Exercise goal: Retype each line of the data below exactly, beginning with the first and ending with the one that contains "-25,7 +25,7 @@". Pictures do not belong in the copy.

==== Provided records

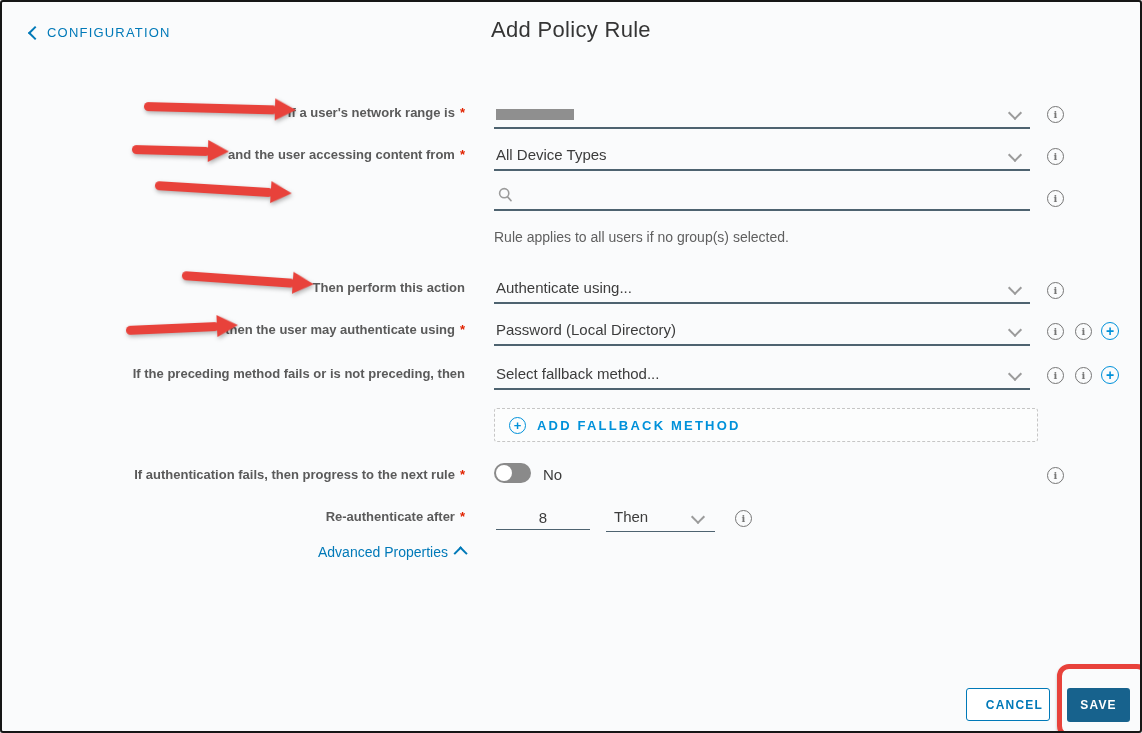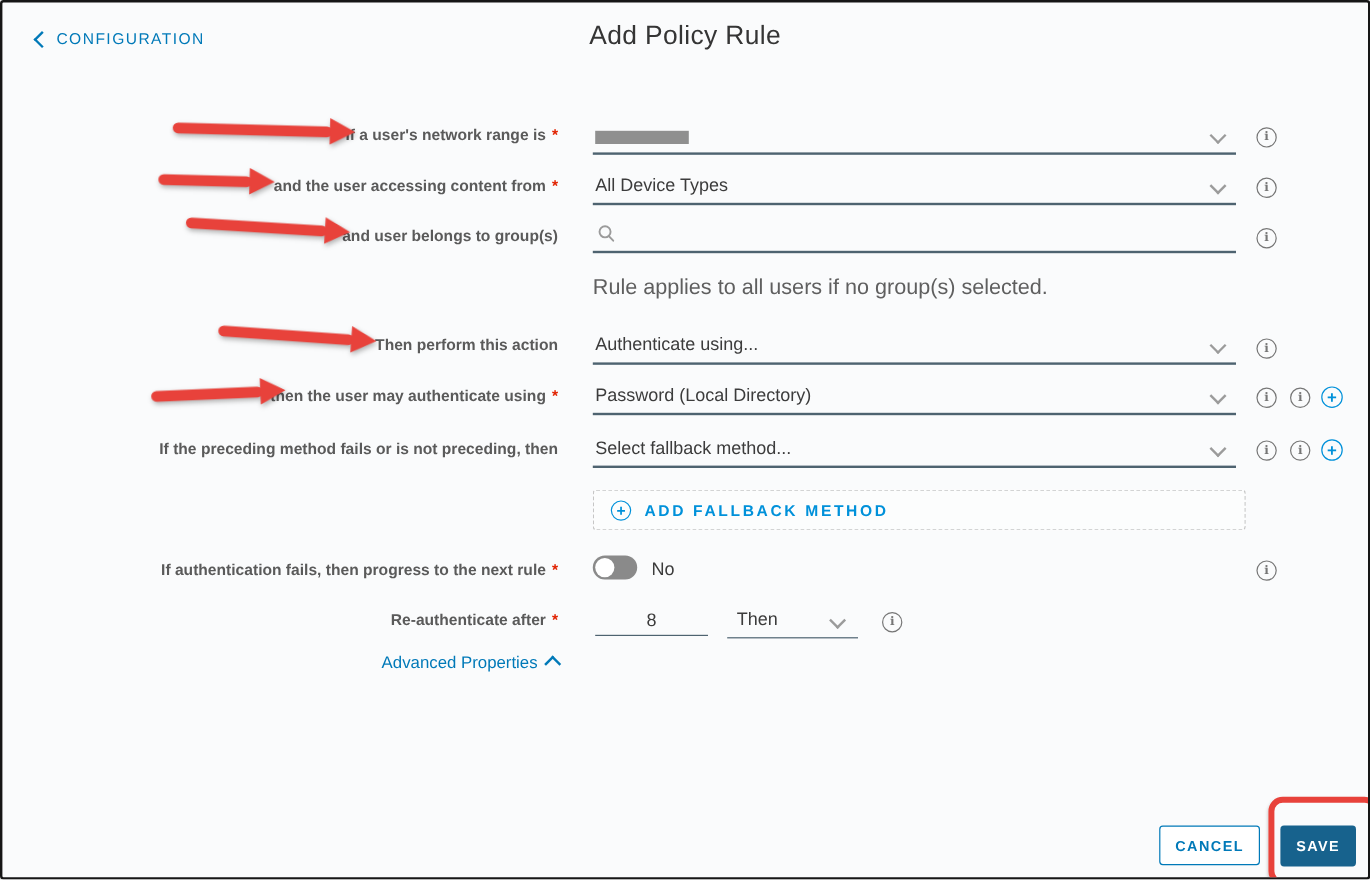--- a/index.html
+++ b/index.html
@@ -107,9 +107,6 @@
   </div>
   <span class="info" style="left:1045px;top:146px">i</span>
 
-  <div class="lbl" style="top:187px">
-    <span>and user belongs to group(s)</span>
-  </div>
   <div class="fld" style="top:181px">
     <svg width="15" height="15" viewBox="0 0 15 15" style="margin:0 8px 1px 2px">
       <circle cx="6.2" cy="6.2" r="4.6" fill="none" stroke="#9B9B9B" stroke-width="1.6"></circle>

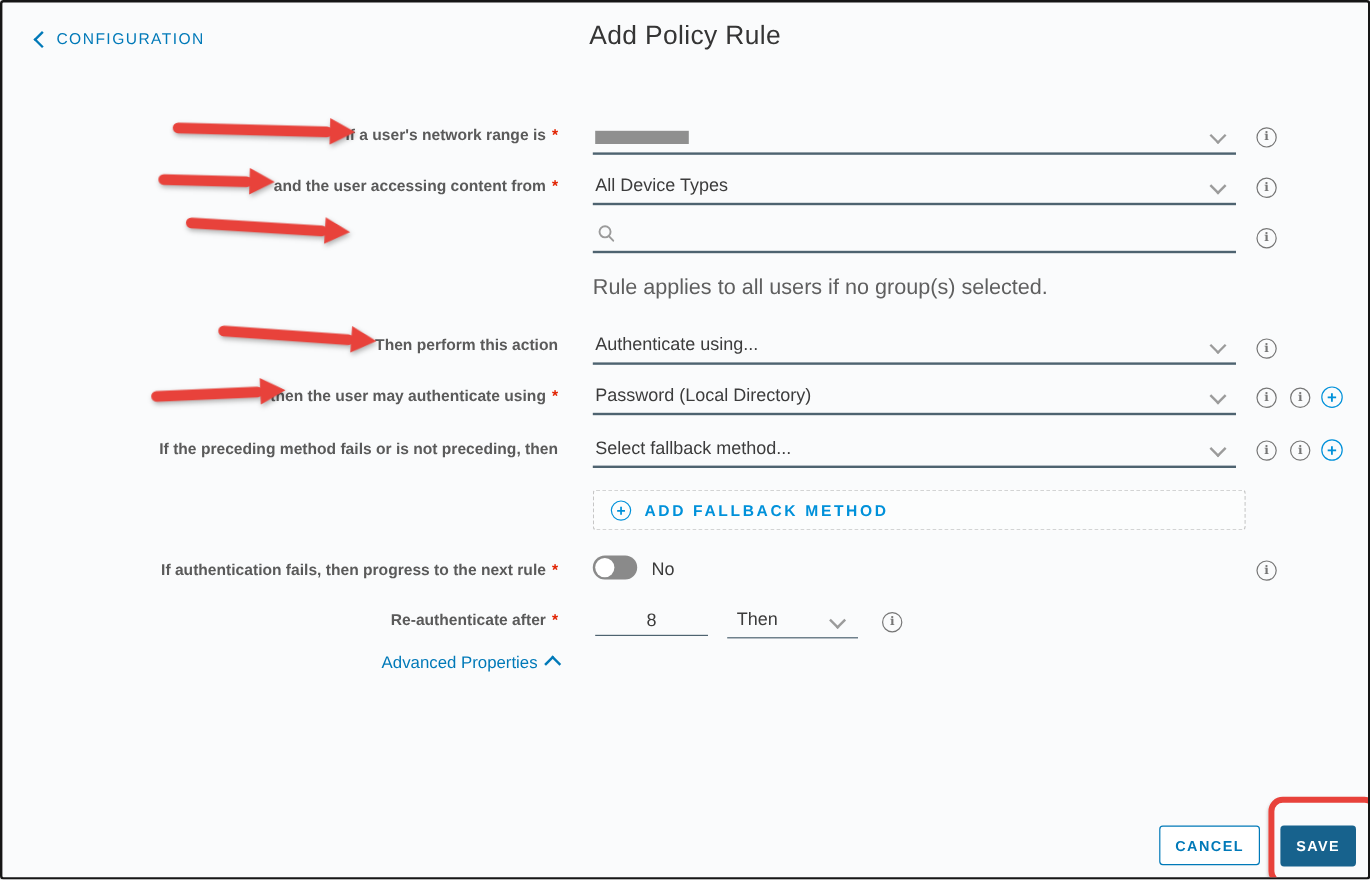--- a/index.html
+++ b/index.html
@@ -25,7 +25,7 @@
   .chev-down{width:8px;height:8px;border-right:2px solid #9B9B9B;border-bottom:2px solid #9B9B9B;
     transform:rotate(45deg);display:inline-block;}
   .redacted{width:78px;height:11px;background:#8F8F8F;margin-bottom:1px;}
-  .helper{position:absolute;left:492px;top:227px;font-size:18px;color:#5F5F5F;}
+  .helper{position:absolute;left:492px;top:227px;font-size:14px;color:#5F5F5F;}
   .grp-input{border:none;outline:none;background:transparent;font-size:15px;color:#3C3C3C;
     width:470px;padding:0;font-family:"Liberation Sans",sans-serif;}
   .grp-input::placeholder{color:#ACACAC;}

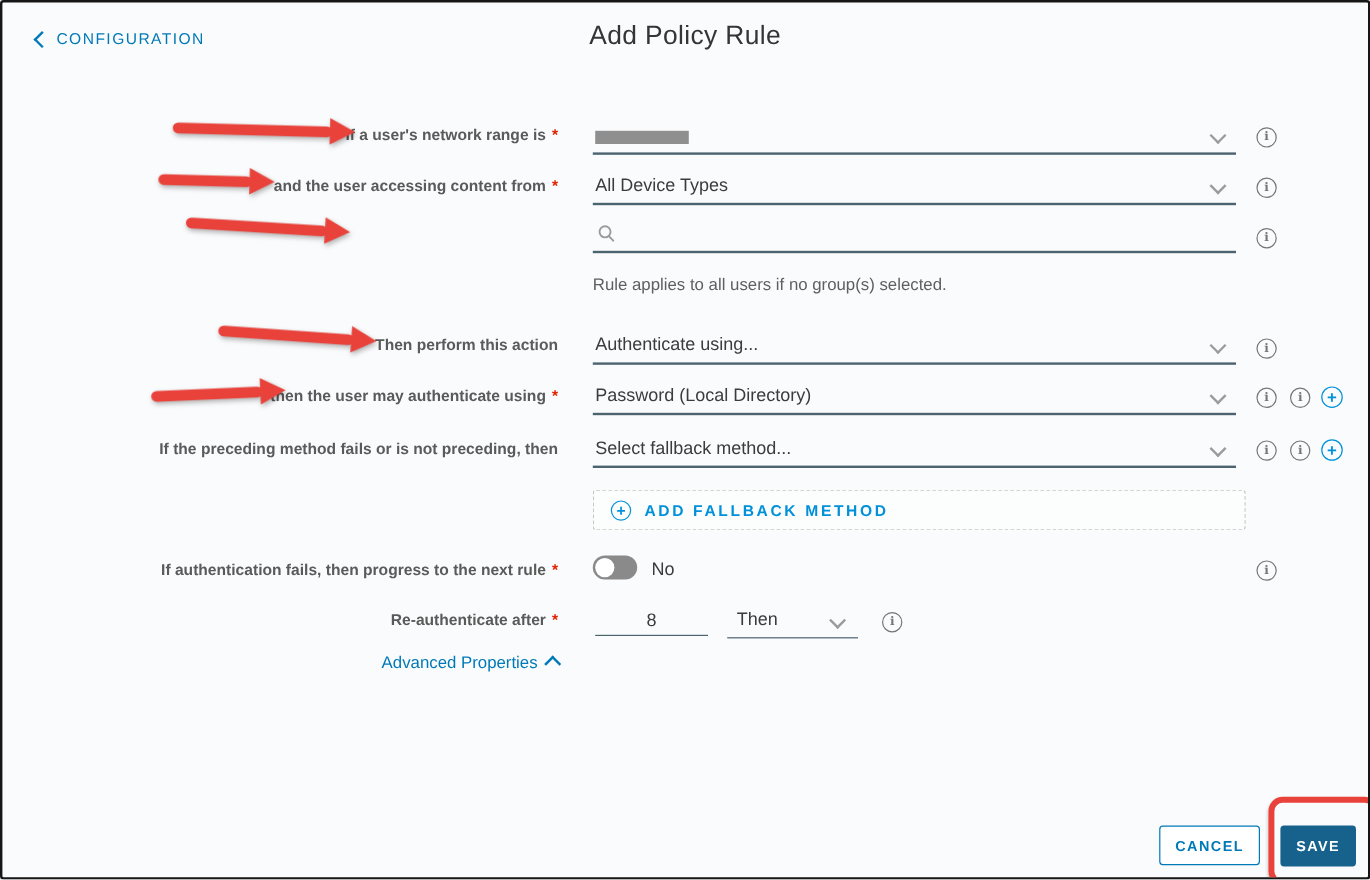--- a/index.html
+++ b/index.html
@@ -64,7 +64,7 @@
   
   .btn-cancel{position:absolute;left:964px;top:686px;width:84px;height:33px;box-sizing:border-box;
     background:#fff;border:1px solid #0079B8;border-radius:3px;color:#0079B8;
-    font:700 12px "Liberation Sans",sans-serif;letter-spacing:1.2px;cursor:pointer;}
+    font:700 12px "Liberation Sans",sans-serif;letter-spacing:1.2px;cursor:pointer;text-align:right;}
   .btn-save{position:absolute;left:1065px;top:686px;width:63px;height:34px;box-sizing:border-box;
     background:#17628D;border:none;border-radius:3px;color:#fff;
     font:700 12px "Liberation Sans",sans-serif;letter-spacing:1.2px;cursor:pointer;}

========

Written answer:
--- a/index.html
+++ b/index.html
@@ -107,9 +107,6 @@
   </div>
   <span class="info" style="left:1045px;top:146px">i</span>
 
-  <div class="lbl" style="top:187px">
-    <span>and user belongs to group(s)</span>
-  </div>
   <div class="fld" style="top:181px">
     <svg width="15" height="15" viewBox="0 0 15 15" style="margin:0 8px 1px 2px">
       <circle cx="6.2" cy="6.2" r="4.6" fill="none" stroke="#9B9B9B" stroke-width="1.6"></circle>

--- a/index.html
+++ b/index.html
@@ -25,7 +25,7 @@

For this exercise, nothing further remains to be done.